Task description. Return the full listing character for character, without its pictures.

[[ Exercise inputs open ]]

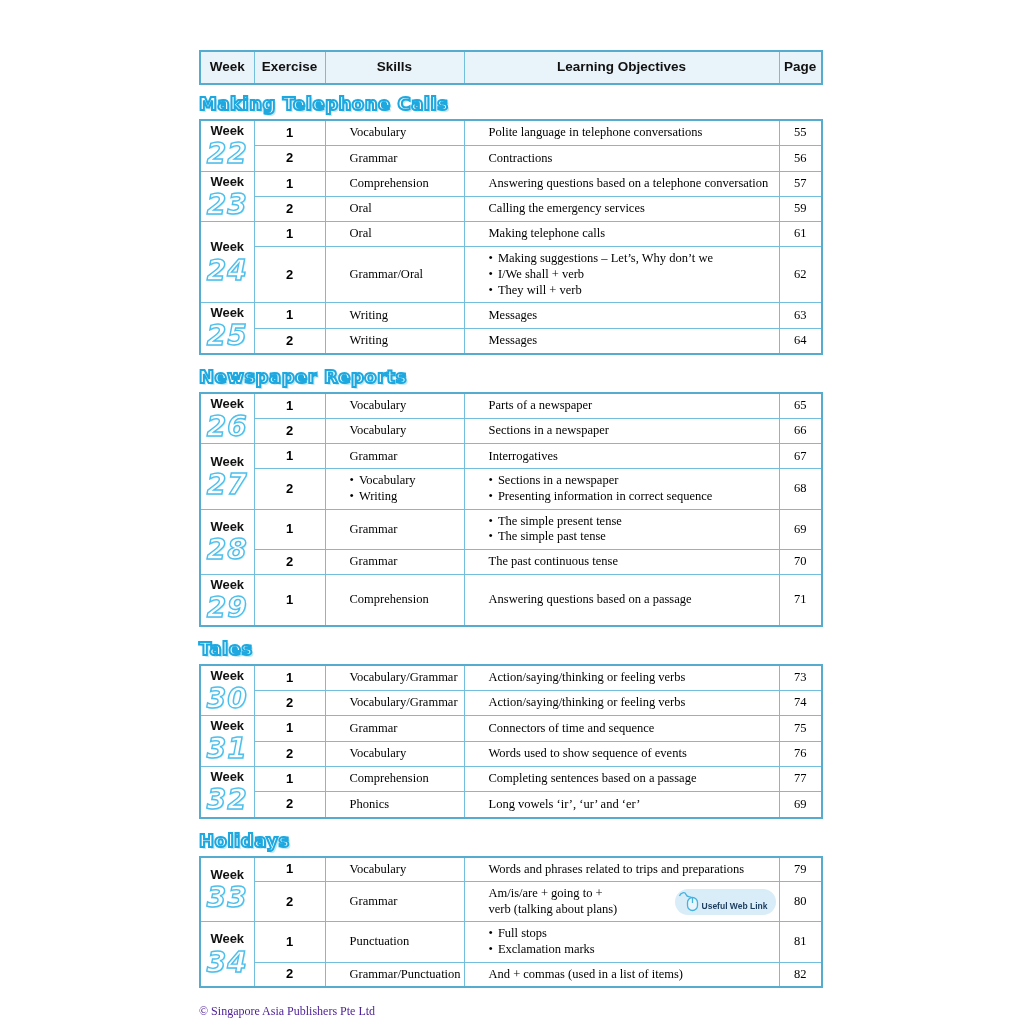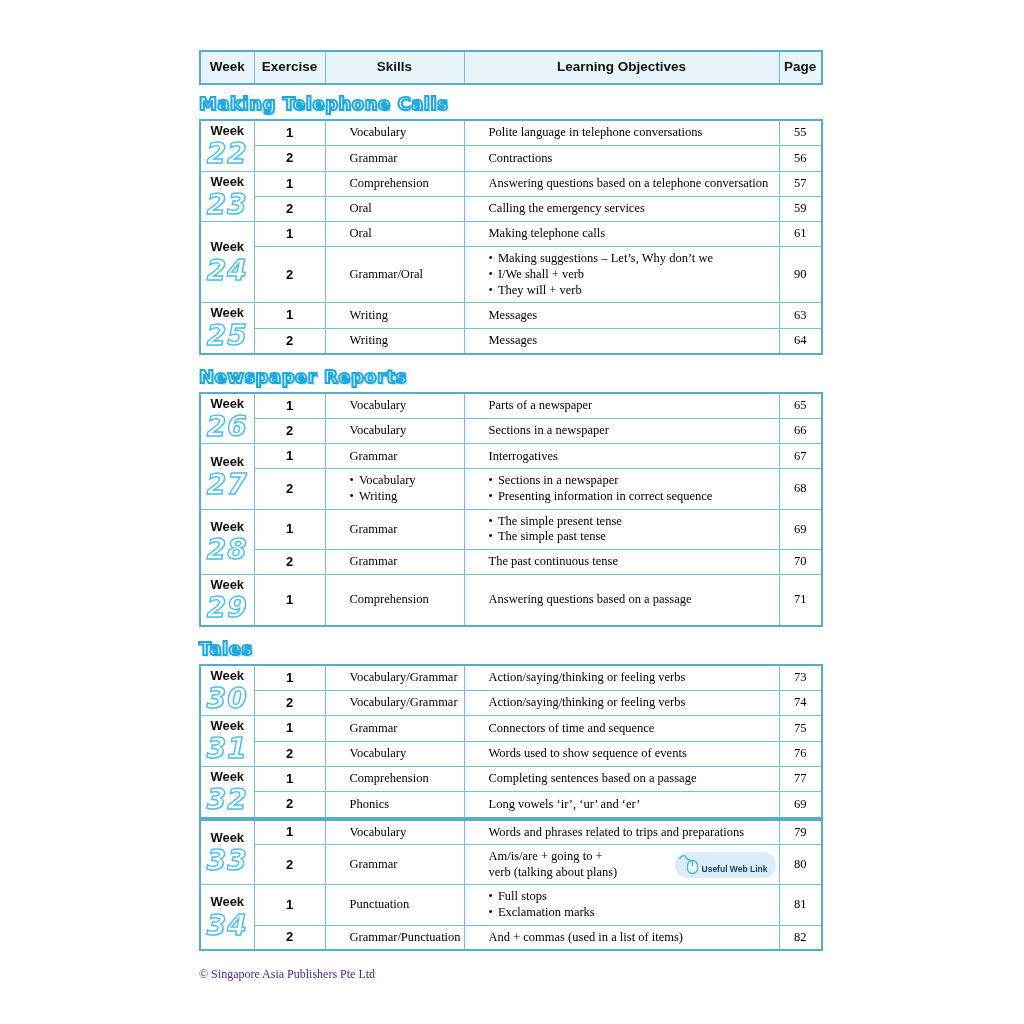--- a/index.html
+++ b/index.html
@@ -179,21 +179,21 @@
               </div>
               <div class="line">
                 <span class="dot">•</span>
                 <span>I/We shall + verb</span>
               </div>
               <div class="line">
                 <span class="dot">•</span>
                 <span>They will + verb</span>
               </div>
             </td>
-            <td class="pg">90</td>
+            <td class="pg">62</td>
           </tr>
           <tr class="bodyrow">
             <td class="week" rowspan="2">
               <div class="week-word">Week</div>
               <div class="week-num">25</div>
             </td>
             <td class="ex">1</td>
             <td class="skills">
               <div class="line">
                 <span>Writing</span>
@@ -464,20 +464,21 @@
             </td>
             <td class="obj">
               <div class="line">
                 <span>Long vowels ‘ir’, ‘ur’ and ‘er’</span>
               </div>
             </td>
             <td class="pg">69</td>
           </tr>
         </tbody>
       </table>
+      <div class="sec-h">Holidays</div>
       <table class="ctable body-table">
         <colgroup>
           <col style="width: 54px;">
           <col style="width: 71px;">
           <col style="width: 139px;">
           <col style="width: 315px;">
           <col style="width: 43px;">
         </colgroup>
         <tbody>
           <tr class="bodyrow">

[[ Exercise inputs closed ]]

Written solution.
--- a/index.html
+++ b/index.html
@@ -179,21 +179,21 @@
               </div>
               <div class="line">
                 <span class="dot">•</span>
                 <span>I/We shall + verb</span>
               </div>
               <div class="line">
                 <span class="dot">•</span>
                 <span>They will + verb</span>
               </div>
             </td>
-            <td class="pg">90</td>
+            <td class="pg">62</td>
           </tr>
           <tr class="bodyrow">
             <td class="week" rowspan="2">
               <div class="week-word">Week</div>
               <div class="week-num">25</div>
             </td>
             <td class="ex">1</td>
             <td class="skills">
               <div class="line">
                 <span>Writing</span>
@@ -464,20 +464,21 @@
             </td>
             <td class="obj">
               <div class="line">
                 <span>Long vowels ‘ir’, ‘ur’ and ‘er’</span>
               </div>
             </td>
             <td class="pg">69</td>
           </tr>
         </tbody>
       </table>
+      <div class="sec-h">Holidays</div>
       <table class="ctable body-table">
         <colgroup>
           <col style="width: 54px;">
           <col style="width: 71px;">
           <col style="width: 139px;">
           <col style="width: 315px;">
           <col style="width: 43px;">
         </colgroup>
         <tbody>
           <tr class="bodyrow">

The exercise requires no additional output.